The docs for this PR live here. All of your documentation changes will be reflected on that endpoint. The docs are available until 30 days after the last update.

guarin

Thanks, this will make things much easier! Left more questions than comments :)

guarin · 2026-05-29T07:55:05Z

-            self.mask_token = nn.Parameter(torch.zeros(1, config.hidden_size))
+        self.mask_token = nn.Parameter(torch.zeros(1, config.hidden_size))


Might this break things downstream if now every model expects mask token to exist?

totally, missing ternary with None default

guarin · 2026-05-29T08:10:23Z

-        self.all_head_size = self.num_attention_heads * self.attention_head_size
-        self.dropout_prob = config.attention_probs_dropout_prob
-        self.scaling = self.attention_head_size**-0.5
+        self.head_dim = getattr(config, "head_dim", config.hidden_size // config.num_attention_heads)
+        self.attention_dropout = config.attention_probs_dropout_prob
+        self.scaling = self.head_dim**-0.5


Do we consider attributes as part of the API that shouldn't change? E.g. here the rename from self.dropout_prob to self.attention_dropout could be backwards incompatible

in theory it's OK, in the sense that we can still read old hub configs and make them work with the new code -it is backwards-compatible in that sense. So it's a minor breakage I'd say, also would allow to be more aligned with ViT naming-wise.

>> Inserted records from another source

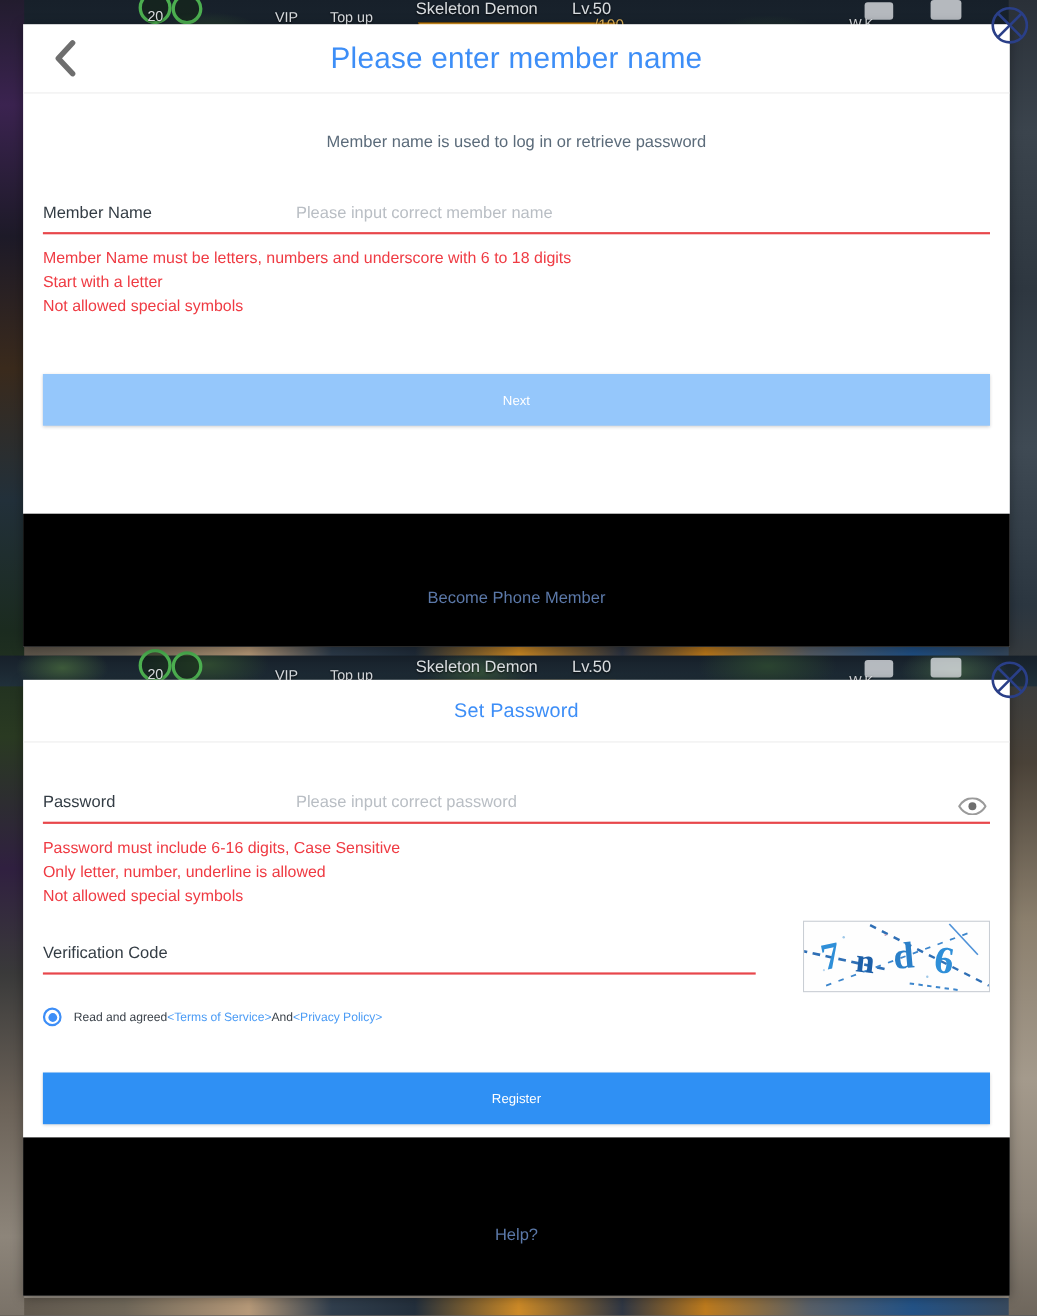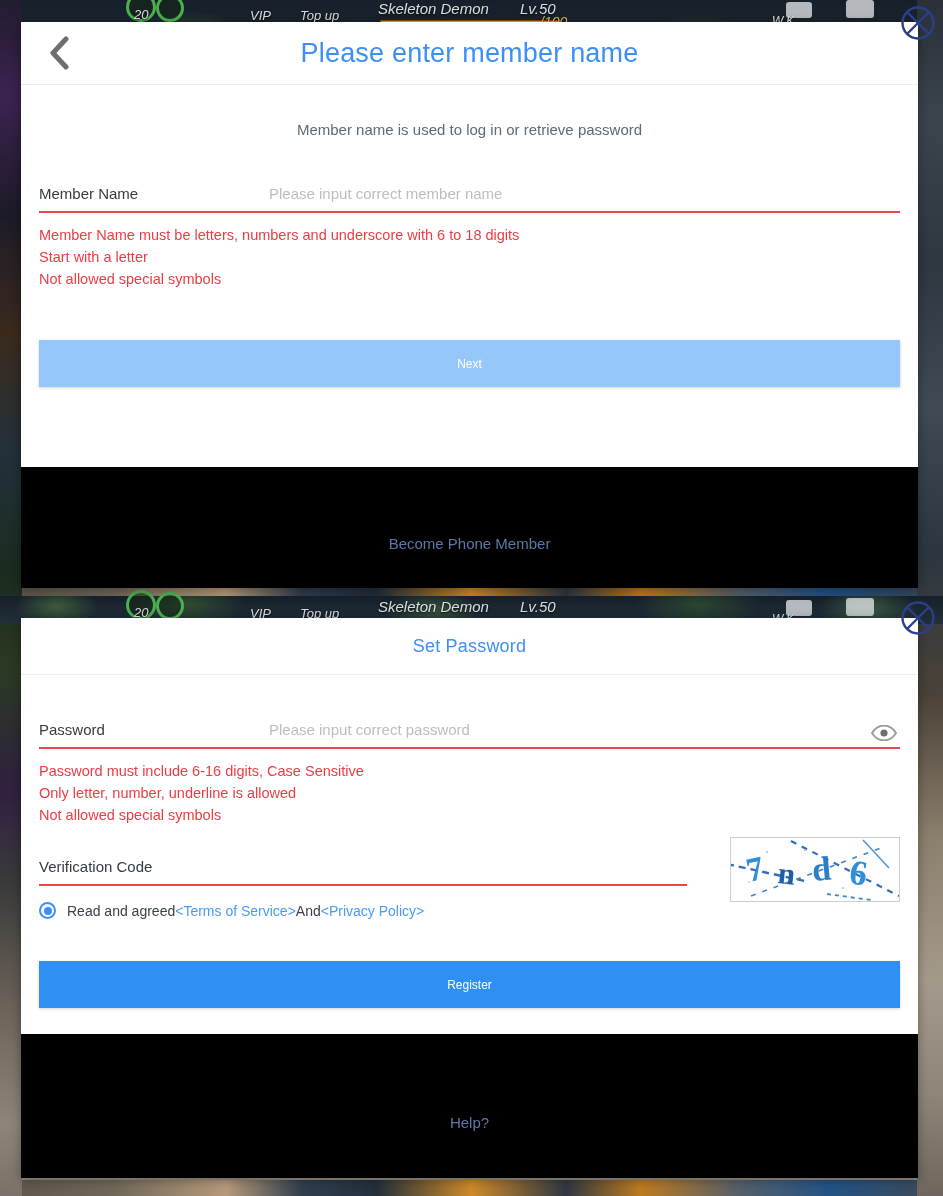--- a/index.html
+++ b/index.html
@@ -47,21 +47,20 @@
       #2b3640 46%, #4a4238 58%, #8b7f6d 70%, #a49a8c 82%,
       #8d8478 92%, #6e665c 100%);
   }
   .bg-hud-text {
     position: absolute;
     color: #e9ecef;
     font-size: 15px;
     text-shadow: 0 1px 2px rgba(0,0,0,.9);
     white-space: nowrap;
     opacity: .92;
-    font-style: italic;
   }
   .bg-orb {
     position: absolute;
     border-radius: 50%;
     border: 3px solid #4caf50;
     background: rgba(20,40,20,.5);
   }
   .bg-bar {
     position: absolute;
     height: 9px;
@@ -203,22 +202,23 @@
     background: #fdfdfd;
     overflow: hidden;
   }
   .captcha-box svg { display: block; }
 
   
   .agree-row {
     display: flex;
     align-items: center;
     padding-top: 16px;
-    font-size: 14px;
+    font-size: 11px;
     color: #3a4149;
+    margin-top: 14px;
   }
   .radio {
     width: 17px;
     height: 17px;
     border-radius: 50%;
     border: 2px solid #3d8ef7;
     margin-right: 11px;
     display: flex;
     align-items: center;
     justify-content: center;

guarin · 2026-05-29T08:18:27Z

+        if isinstance(module, Dinov2Embeddings):
+            init.trunc_normal_(module.position_embeddings, mean=0.0, std=self.config.initializer_range)
+            init.trunc_normal_(module.cls_token, mean=0.0, std=self.config.initializer_range)
+            init.zeros_(module.mask_token)


Looks like the custom init is already correctly inherited from ViTPreTrainedModel and we don't have to overwrite it. The if xyz is not None checks will always pass.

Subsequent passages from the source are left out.